Until I read up on typology, I won't know what sort of choices are open to
me as far as morphological structure, and then I'll still have to make the
choices. However, I do know that the system of case endings is not going
to be as hopelessly complex as Latin's -- for one reason because I don't
think that I plan on having grammatical gender in this language, just
logical gender, with quite possibly no required agreement except in the
pronouns and on the verbs (at least for 3rd pers. s.), and possibly an
animate/inanimate distinction, but probably not. I may very well give it
more cases than Latin has (Cwendaso already has nom. It obviously needs an
acc. I gave it an instrumental yesterday. I plan on giving it a dative,
but didn't create the dat. sing. yesterday because that would have meant a
vowel-initial suffix. With those cases, it doesn't make sense not to have
a genitive case. I happen to like locatives, so that will be added. There
will be no vocative case; an entirely different (and entirely bizarre)

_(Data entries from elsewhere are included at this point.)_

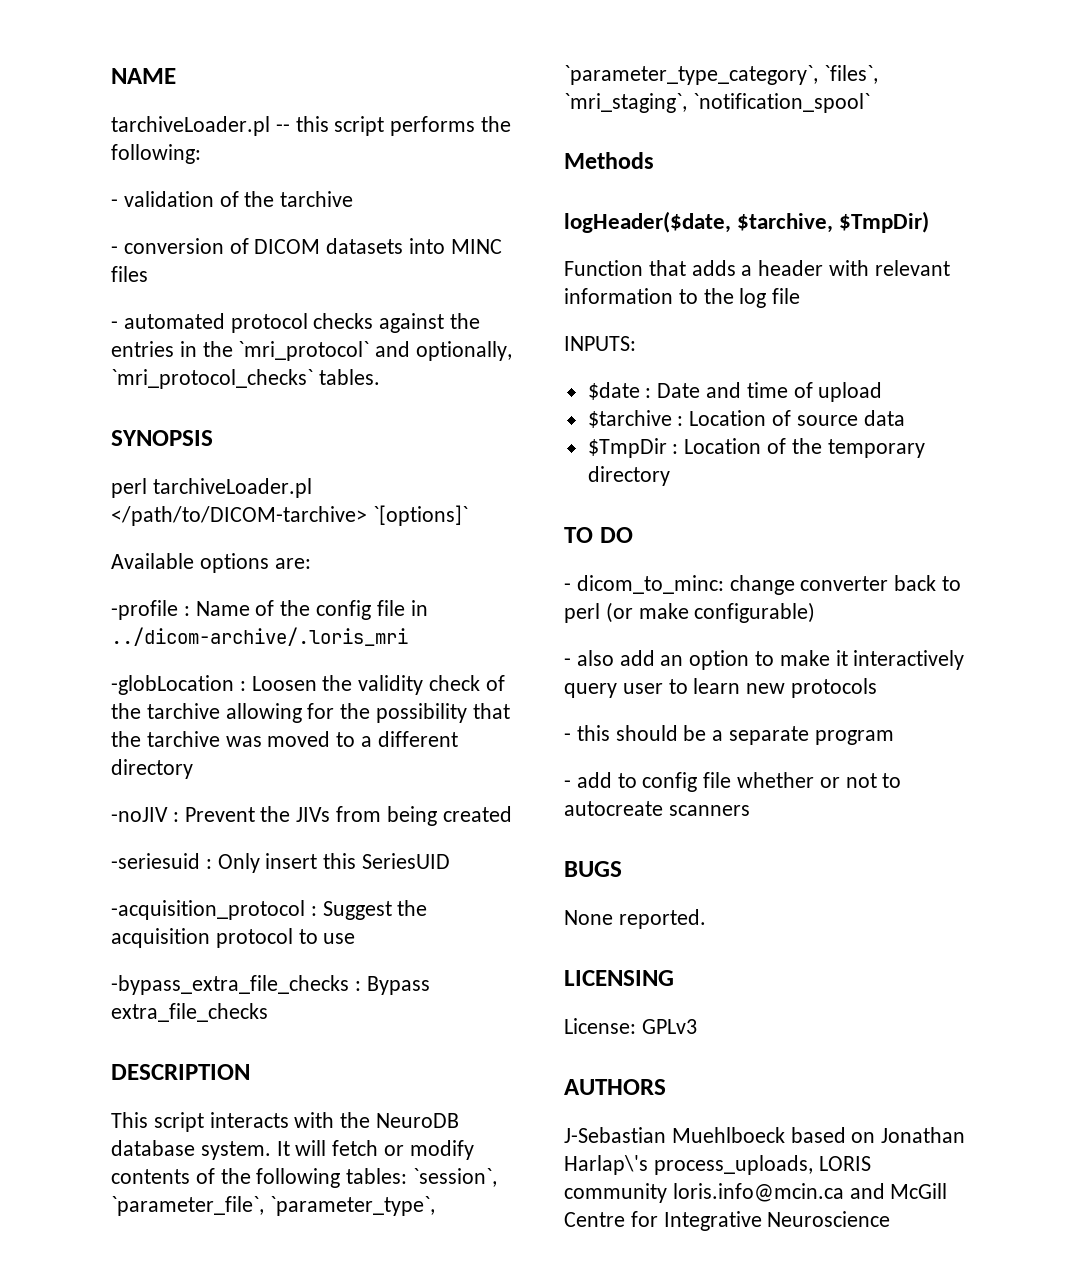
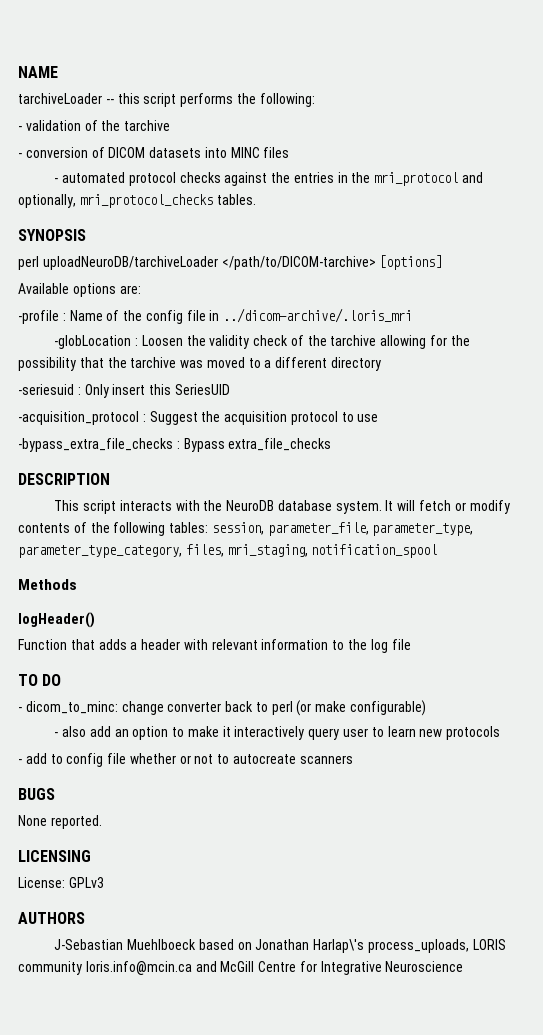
- tarchiveLoader.pl -- this script performs the following:
+ tarchiveLoader -- this script performs the following:
- - automated protocol checks against the entries in the `mri_protocol` and optionally, `mri_protocol_checks` tables.
+ - automated protocol checks against the entries in the mri_protocol and optionally, mri_protocol_checks tables.
- perl tarchiveLoader.pl </path/to/DICOM-tarchive> `[options]`
+ perl uploadNeuroDB/tarchiveLoader </path/to/DICOM-tarchive> [options]
- -noJIV : Prevent the JIVs from being created
- It will fetch or modify contents of the following tables: `session`, `parameter_file`, `parameter_type`, `parameter_type_category`, `files`, `mri_staging`, `notification_spool`
+ It will fetch or modify contents of the following tables: session, parameter_file, parameter_type, parameter_type_category, files, mri_staging, notification_spool
  Methods
- logHeader($date, $tarchive, $TmpDir)
+ logHeader()
- INPUTS:
- $date : Date and time of upload
- $tarchive : Location of source data
- $TmpDir : Location of the temporary directory
- - this should be a separate program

construction is used instead of a case ending when directly addresing a
person -- if the person has the right sort of name. I may think of more
cases that I would like to include before I'm done, but this is a
minimum.) Ooooops. I forgot that Cwendaso has 4 grammatical numbers:
singular, paucal, plural, and multal. That complicates the matrix a
bit. Maybe more than a bit. This language better agglutinate or something
or it's going to end up with more inflectional forms than anyone would
reasonably want to deal with! At least it doesn't have 5 different noun
declensions. If you can decline one noun, you can decline 'em all (aside
from morphophonemic phenomena like the ones we've been discussing above.)

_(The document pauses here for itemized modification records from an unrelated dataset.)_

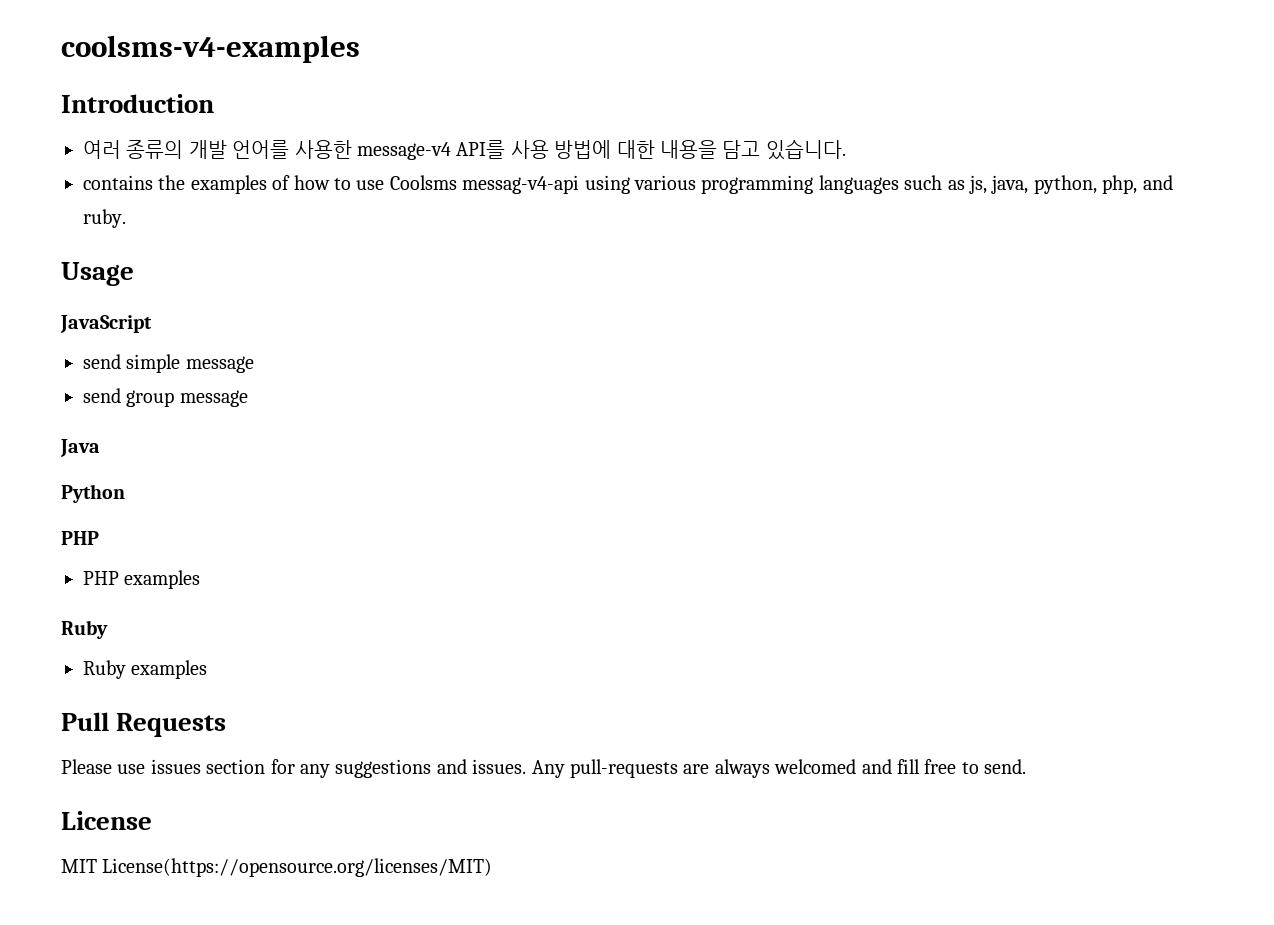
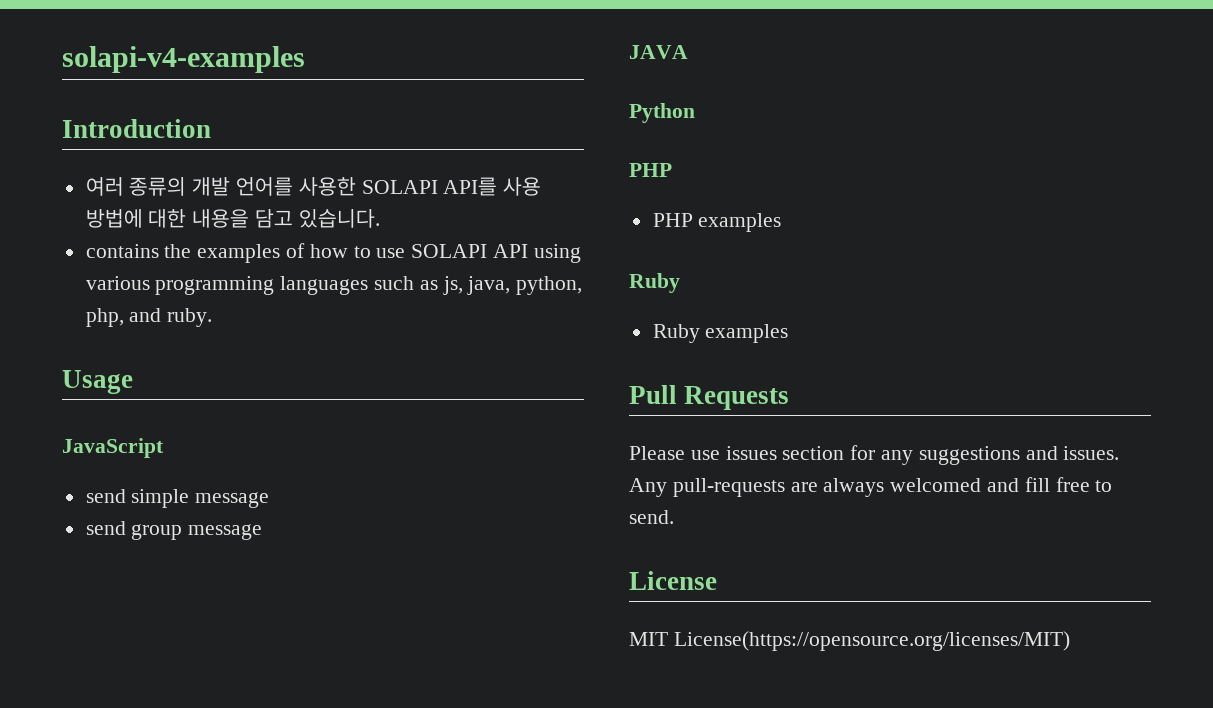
- coolsms-v4-examples
+ solapi-v4-examples
- 여러 종류의 개발 언어를 사용한 message-v4 API를 사용 방법에 대한 내용을 담고 있습니다.
+ 여러 종류의 개발 언어를 사용한 SOLAPI API를 사용 방법에 대한 내용을 담고 있습니다.
- contains the examples of how to use Coolsms messag-v4-api using various programming languages such as js, java, python, php, and ruby.
+ contains the examples of how to use SOLAPI API using various programming languages such as js, java, python, php, and ruby.
- Java
+ JAVA

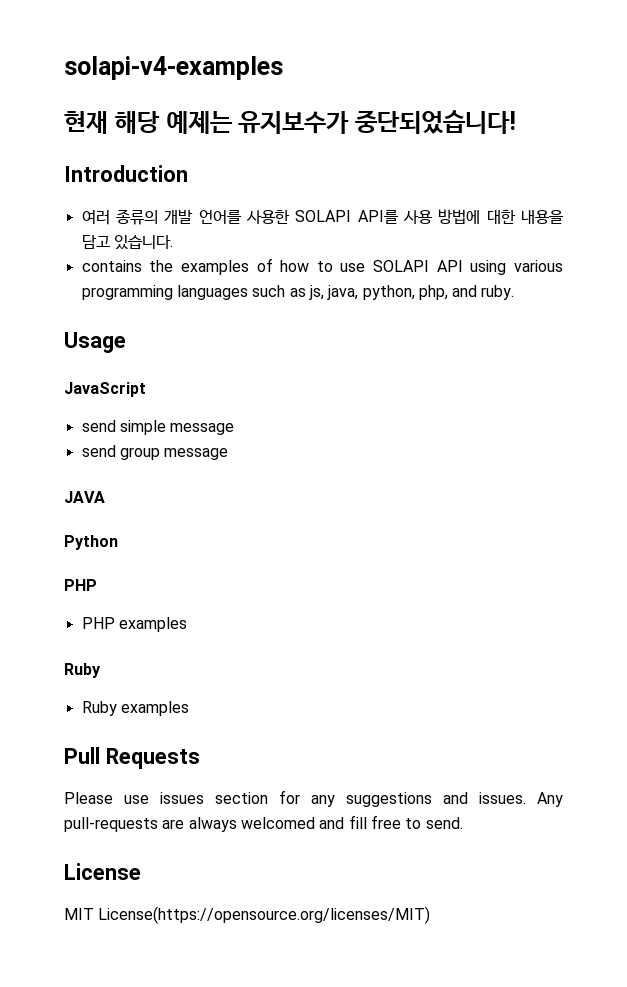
+ 현재 해당 예제는 유지보수가 중단되었습니다!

> > Well, honestly, I think that I've done enough work (or is it play)
>
>I think it's play, and quite fun play at that. I've enjoyed helping you!
>Please do keep posting.
Oh, I will. When this message came in, I had my notebook open and was
beginning to theorize about what happens when a diphthong meets a vowel (in
that order.) I'll post whatever I come up with.